Lorsque les politiciens rappent

criminal_manne_squatting
Piet Hein Donner, ministre de la justice dans le gouvernement de Sa majesté la reine des pays-bas vient de se mettre au rap pour expliquer sa politique en matière de drogue.
Dans son morceau intitulé « De Don »,littérallement le patron, son excellence monsieur le ministre entame son show par un très classique « Yeah!Yeah! », exactement comme ça se doit pour un rappeur qui se respecte.
« Ici, c'est Donner de la justice qui parle.Jette la dope car des Pays-bas accro je n'en veut pas » dit la chanson qui selon de nombreux observateurs a tous les ingrédients susceptibles de la propulser aux premières positions du box .
Loin d'être un geste anodin, la sortie artistique du patron de la justice néerlendaise est un geste politique savamment calculé.
En effet, Donner connu pour être l'un des opposants les plus farouches de la réglementation du cannabis
riposte à un geste similaire,entrepris il y a à peine quelques semaines par son adversaire politique, le maire de Maastricht auteur de « C'est la dope Mec!! ».
En Hollande, les politiciens ont apparemment dépassé le stade embryonnaire de joutes oratoires pour s'adonner à un show politique hors pair.
Au Maroc premier exportateur mondial de cannabis et pays organiquement lié aux Pays-bas,voir un Bouzoubâa monter sur scène concurrencer les Hoba Hoba Spirit, ça releverait du rêve.
En maintenant le degré zéro en matière de communication, les politiciens au Maroc font tout pour écarter les masses des débats publiques.(Aherdane le zayegh haraki n'a t-il pas qualifié dernièrement ces masses de « mouches votantes »).
Poussons le délire jusqu'à l'extrême et imaginons à quoi ressemblerait un Abass Fassi chantant des berouals de Melhoune ou un Yazghi répétant des chansons de Marcel Khalifa ou même un Kadiri en Mersaoui.
Voilà un tuyau pour nos pseudo-boites de communication à l'approche du prochain rendez-vous éléctoral.
Non loin des pays-bas, Silvio Berlusconi, ancien patron de l'AC Milan promu premier ministre vient d'annoncer en direct sur une chaîne privée italienne qu'il a composé une chanson en hommage aux « beaux yeux bleus » de Tania Zamparo, miss italia 2000.
Le chauve au compte bien garni et au sourire latin, aurait bien saisi depuis longtemps que la politique est, avant tout, un show interminable.
A bon entendeur Salut.

NB: Le texte de ma chronique hebdomadaire sur "Le courrier du Nord"

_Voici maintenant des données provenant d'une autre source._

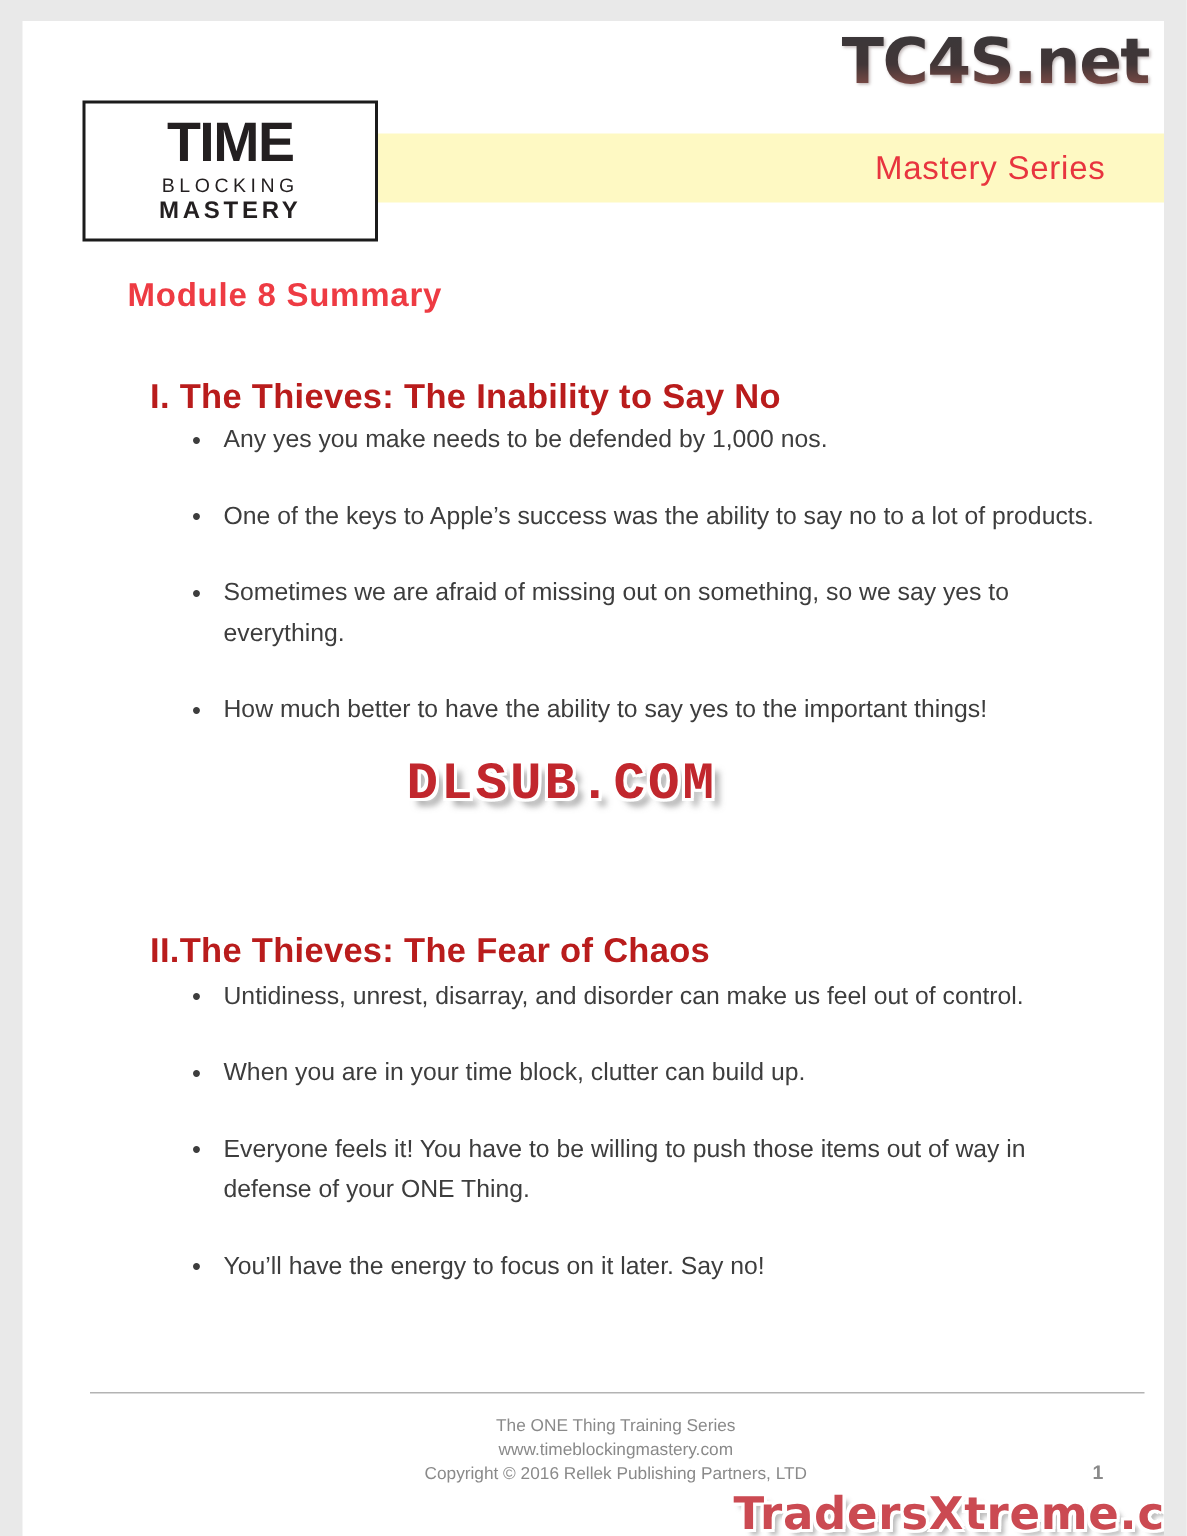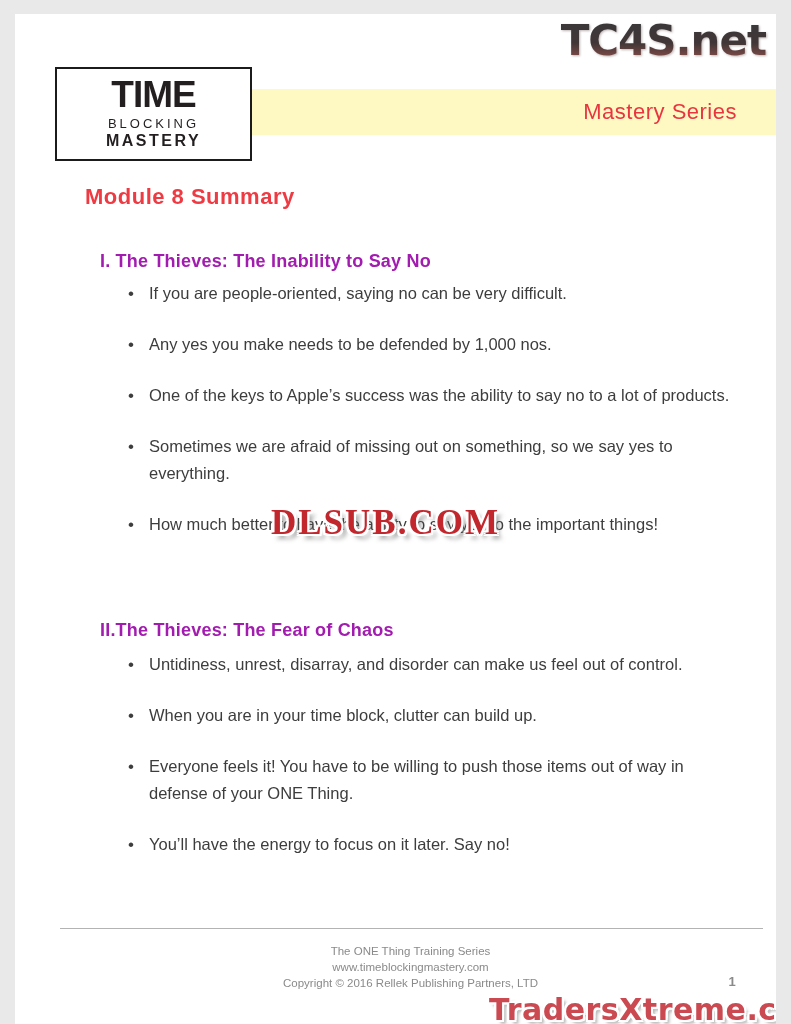--- a/index.html
+++ b/index.html
@@ -44,7 +44,7 @@
   }
   .sec-heading {
     position:absolute; left:85px;
-    font-size:18px; color:#a21caf; letter-spacing:0.2px;
+    font-size:23px; color:#b91c1c; letter-spacing:0.2px;
   }
   .sec1-heading { top:237px; }
   .sec2-heading { top:606px; }

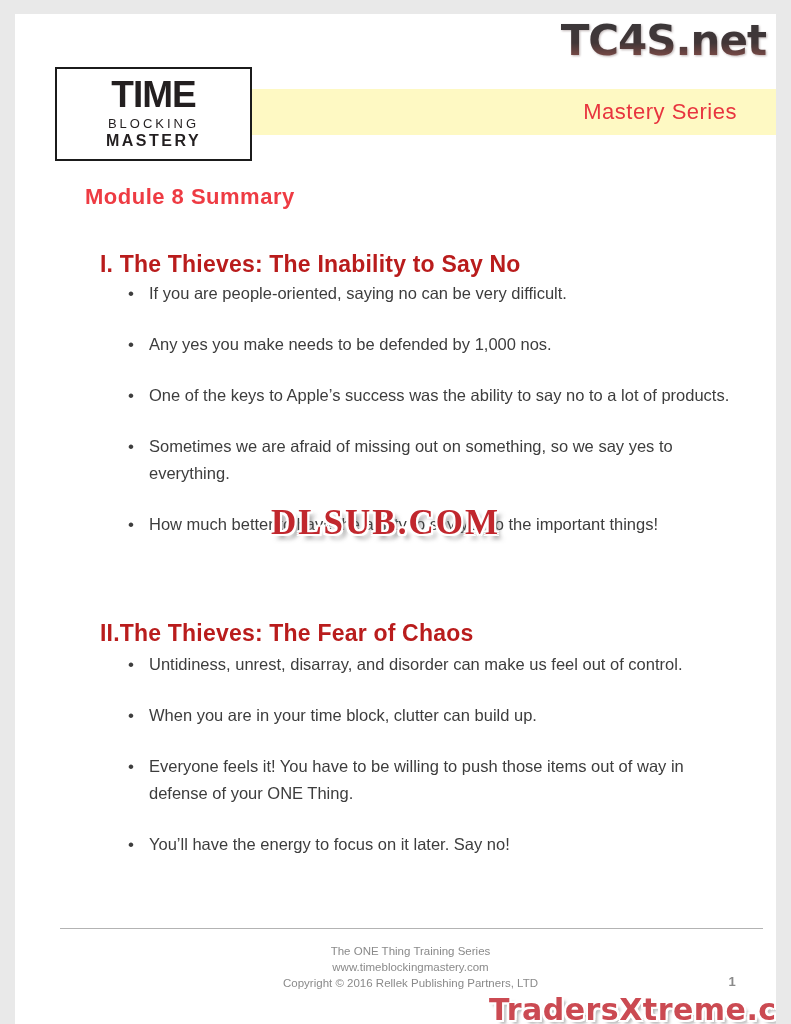--- a/index.html
+++ b/index.html
@@ -121,7 +121,6 @@
 
   <h2 class="sec-heading sec1-heading">I. The Thieves: The Inability to Say No</h2>
   <ul class="bullet-list sec1-list">
-    <li>If you are people-oriented, saying no can be very difficult.</li>
     <li>Any yes you make needs to be defended by 1,000 nos.</li>
     <li>One of the keys to Apple’s success was the ability to say no to a lot of products.</li>
     <li>Sometimes we are afraid of missing out on something, so we say yes to everything.</li>

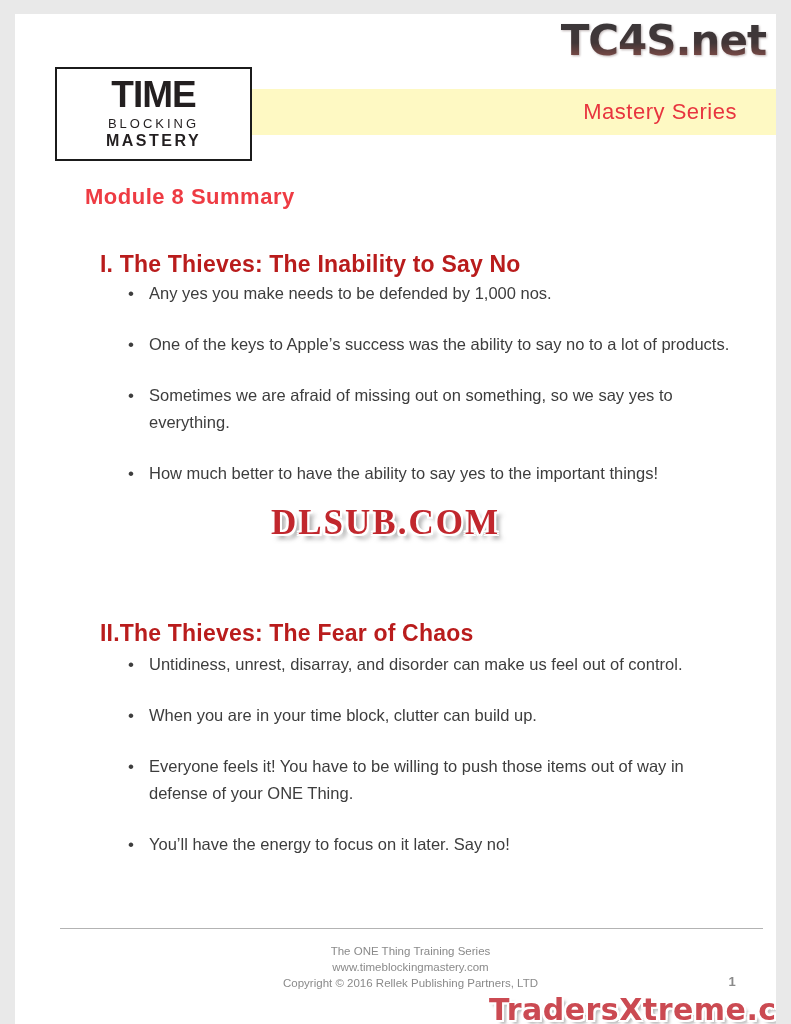--- a/index.html
+++ b/index.html
@@ -65,7 +65,7 @@
   
   .wm-center {
     position:absolute; left:256px; top:489px; z-index:5;
-    font-family:Liberation Serif, serif;
+    font-family:Liberation Mono, monospace;
     font-size:35px; font-weight:900; letter-spacing:2px; color:#c1272d;
     text-shadow:
       -2px -2px 0 #fff, 0 -2px 0 #fff, 2px -2px 0 #fff,

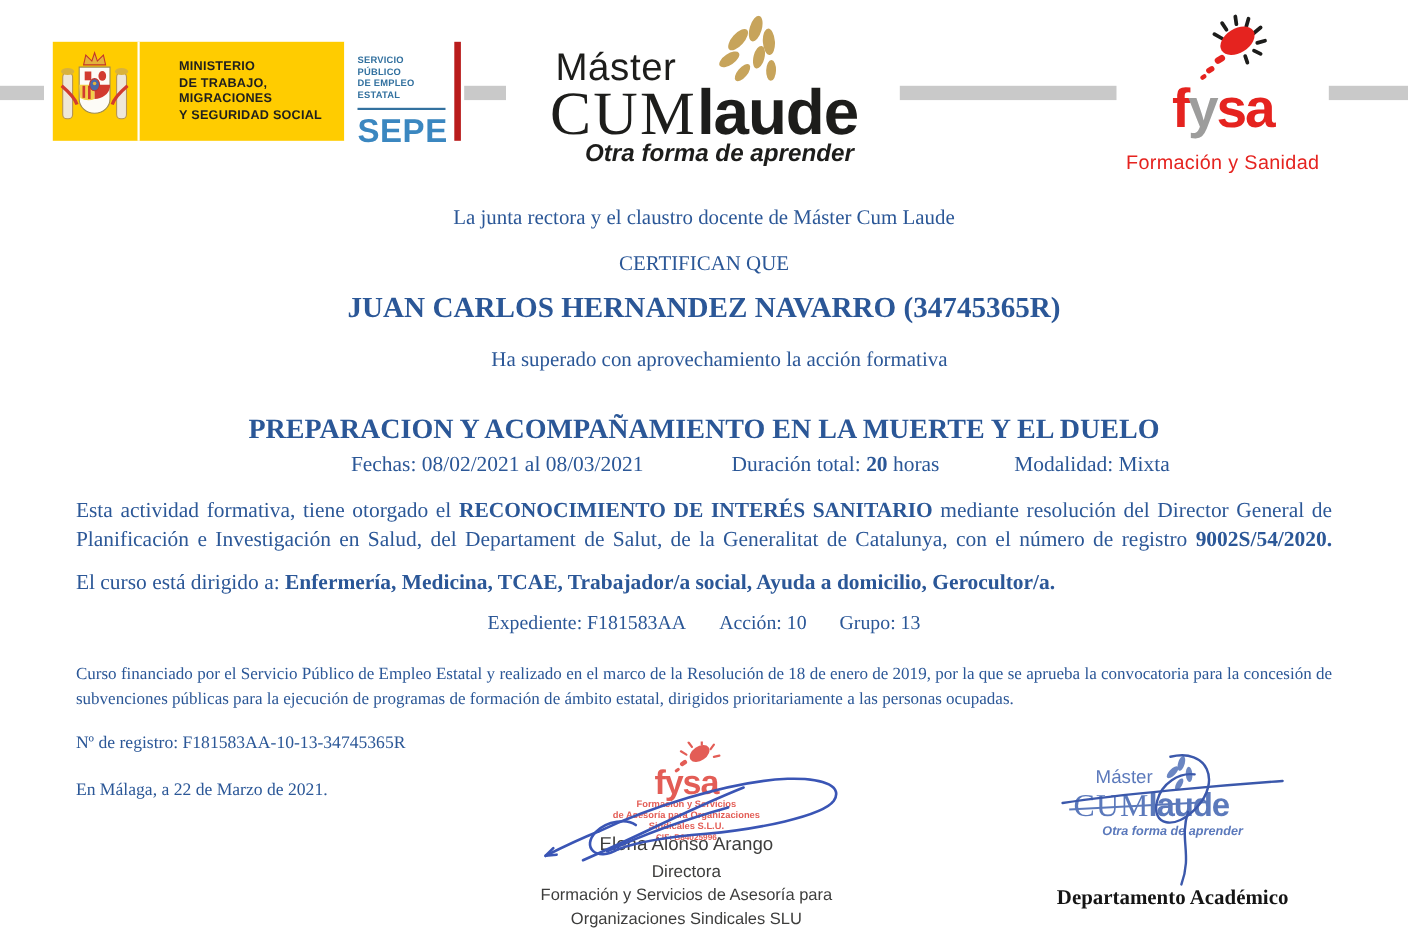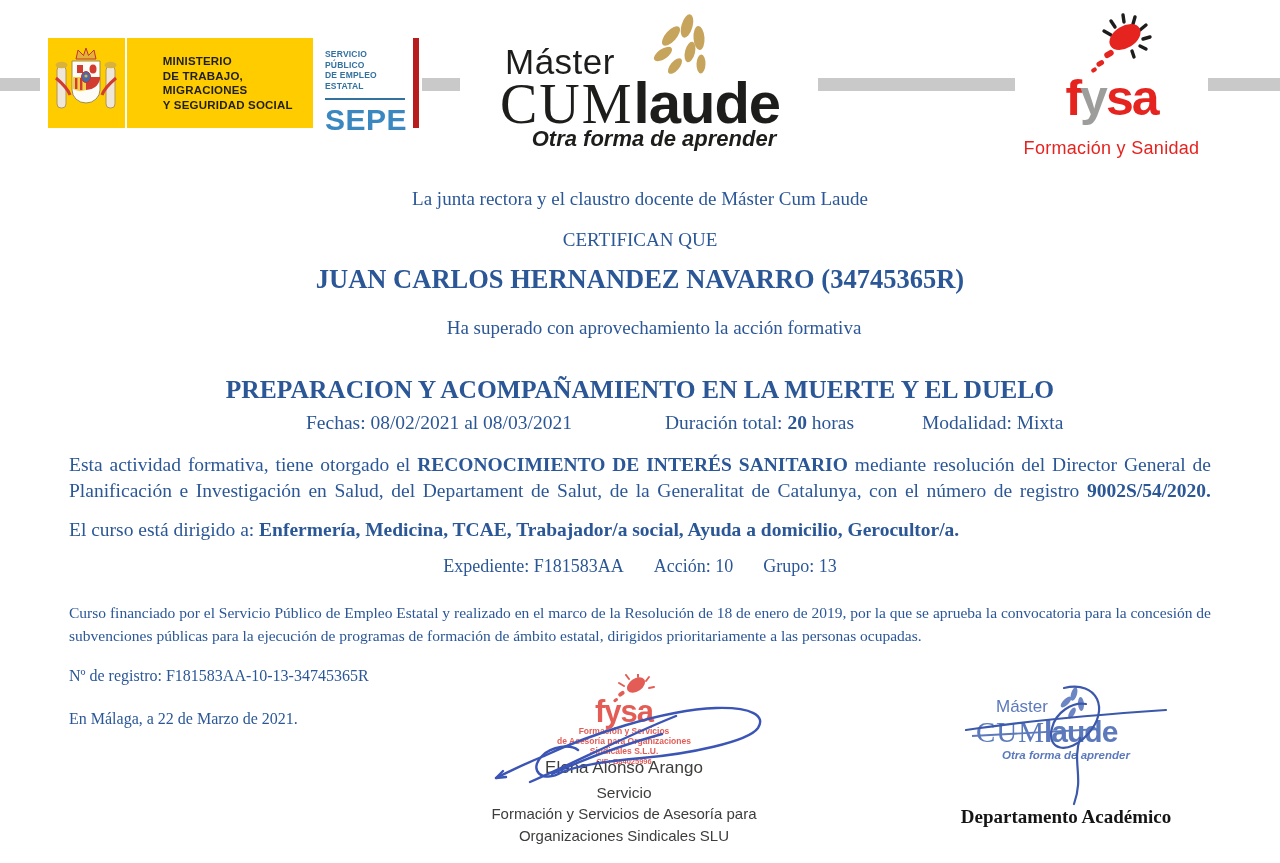--- a/index.html
+++ b/index.html
@@ -57,7 +57,7 @@
   .t-course  { top:355px; font-size:25.5px; font-weight:bold;margin-top:20px; }
 
   .dates-row { position:absolute; top:412px; left:0; width:1280px; height:26px; font-size:19.5px; }
-  .dr-fechas { position:absolute; left:306px;text-align:center; }
+  .dr-fechas { position:absolute; left:319px;text-align:center; }
   .dr-dur    { position:absolute; left:665px; }
   .dr-mod    { position:absolute; left:922px; }
 

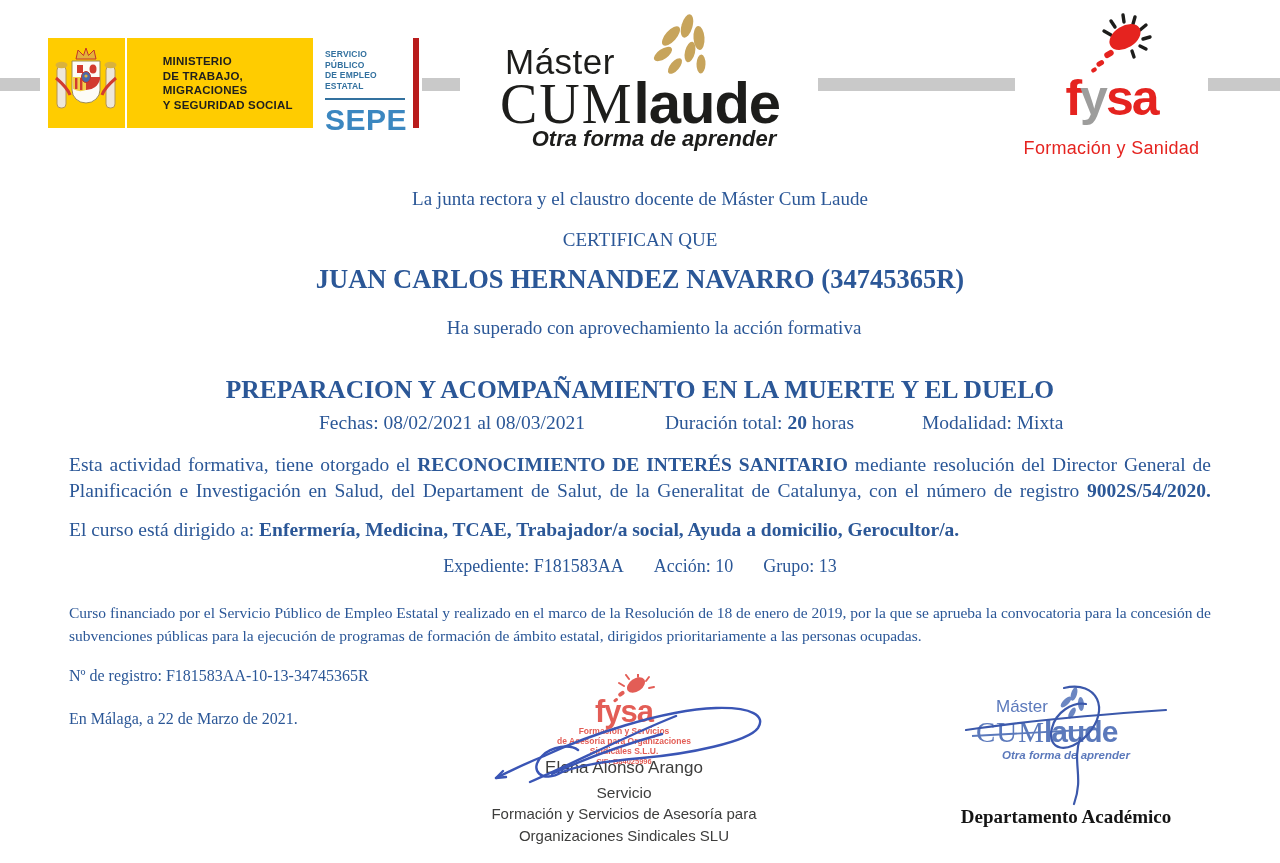--- a/index.html
+++ b/index.html
@@ -200,7 +200,7 @@
 
   <div class="sig-left">
     <div class="sl-name">Elena Alonso Arango</div>
-    <div class="sl-role">Servicio</div>
+    <div class="sl-role">Directora</div>
     <div class="sl-org1">Formación y Servicios de Asesoría para</div>
     <div class="sl-org2">Organizaciones Sindicales SLU</div>
     <svg width="316" height="118" viewBox="0 0 316 118">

Posté par boumaalif à 17:51 - Opinions - Commentaires [2] - Permalien [#]

Commentaires

    lorsque les politiciens font "lhalka"

    nos politiciens n'ont pas besoin de rapper ou de chanter, par contre je les vois bien (à l'approche des élections)se réserver une place à jamaa el fna pour faire "lhalka" certains sont de bons orateurs et d'autres de bons acrobates. Avec ce nouveau concept "made in morroco" je pense qu'ils vont pouvoir réussir a faire passer le message (car ils ont le pouvoir), à faire applaudir les ignorants qui les entourent et à ramasser quelques "voix" pour assurer la continuité.

    Posté par hbenbrahim, 05 mars 2006 à 18:16
  • Pas de politique sans rap

    Chez nous c'est grave, puisque ont est dans l'obscurité, on connais même pas ce qui se passe au parlement et se qui tourne derrière.
    Pour moi on a besoin des rappeurs pour nous communiquer les secrets des parlementaires, afin d'avoir une visibilité plus claire sur ces derniers et sur notre politique qui s'aggrave jour après jour.